» Instructions to follow
Reproduce each line of the material exactly as it reads.
── Records supplied ──
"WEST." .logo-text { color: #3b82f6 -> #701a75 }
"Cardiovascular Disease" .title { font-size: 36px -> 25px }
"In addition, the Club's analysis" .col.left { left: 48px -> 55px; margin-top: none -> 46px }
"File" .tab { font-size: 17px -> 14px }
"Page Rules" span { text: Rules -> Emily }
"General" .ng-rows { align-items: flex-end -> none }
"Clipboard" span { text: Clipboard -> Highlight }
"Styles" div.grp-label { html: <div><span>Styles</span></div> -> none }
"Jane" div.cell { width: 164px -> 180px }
───
» Solution
"WEST." .logo-text { color: #3b82f6 -> #701a75 }
"Cardiovascular Disease" .title { font-size: 36px -> 25px }
"In addition, the Club's analysis" .col.left { left: 48px -> 55px; margin-top: none -> 46px }
"File" .tab { font-size: 17px -> 14px }
"Page Rules" span { text: Rules -> Emily }
"General" .ng-rows { align-items: flex-end -> none }
"Clipboard" span { text: Clipboard -> Highlight }
"Styles" div.grp-label { html: <div><span>Styles</span></div> -> none }
"Jane" div.cell { width: 164px -> 180px }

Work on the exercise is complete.